When you run a server operating system in your laptop, there’s a ton of stuff that you need to consider. Today, I spent almost the entire day trying to make sure that all of the drivers work on my DELL Latitude E6520. And since I run the Hyper-V role on my Windows Server 2012 machine, the first thing I did was to import all of my virtual machines from the old laptop to the new laptop. I currently have at least 14 virtual machines in my laptop. Since I do a lot of high availability and disaster recovery presentations, having that many virtual machines is just the norm for me. I took my external hard drive and started exporting all of my virtual machines.
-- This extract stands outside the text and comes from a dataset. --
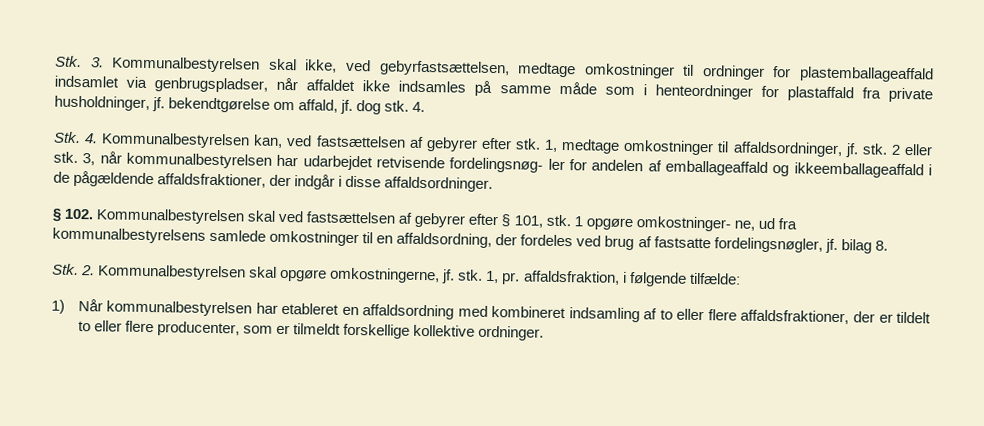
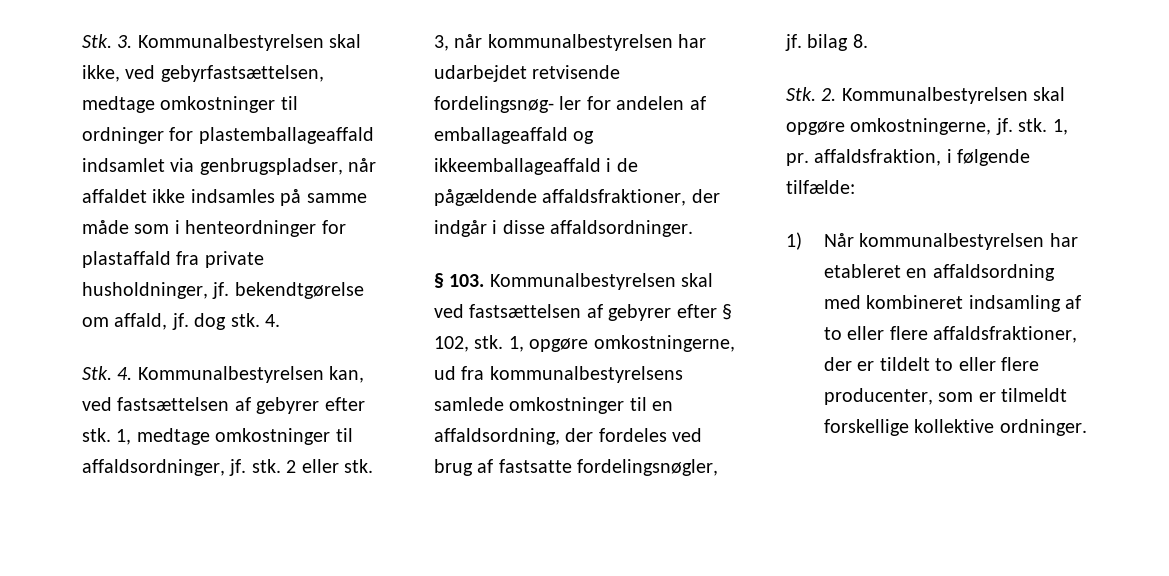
- § 102. Kommunalbestyrelsen skal ved fastsættelsen af gebyrer efter § 101, stk. 1 opgøre omkostninger- ne, ud fra kommunalbestyrelsens samlede omkostninger til en affaldsordning, der fordeles ved brug af fastsatte fordelingsnøgler, jf. bilag 8.
+ § 103. Kommunalbestyrelsen skal ved fastsættelsen af gebyrer efter § 102, stk. 1, opgøre omkostningerne, ud fra kommunalbestyrelsens samlede omkostninger til en affaldsordning, der fordeles ved brug af fastsatte fordelingsnøgler, jf. bilag 8.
Get-VM | Export-VM -Path "F:VirtualMachines"
That command exports all of the Hyper-V virtual machines from my old laptop and copy them to the external hard drive. After plugging in the external hard drive to the new laptop, I copied the entire folder to the D: drive. Once the copy process was completed, I imported all of the virtual machines into Hyper-V.
PS D:VirtualMachines> Get-ChildItem -recurse *.xml | Import-VM
Pretty slick especially when you’re dealing with several Hyper-V 3.0 virtual machines that you need to copy from one machine to another. And, as always, the simplicity of a one-liner command is what I use to convince IT administrators to start playing around with Windows PowerShell. Exporting and importing my Hyper-V virtual machines only took less than 20 minutes.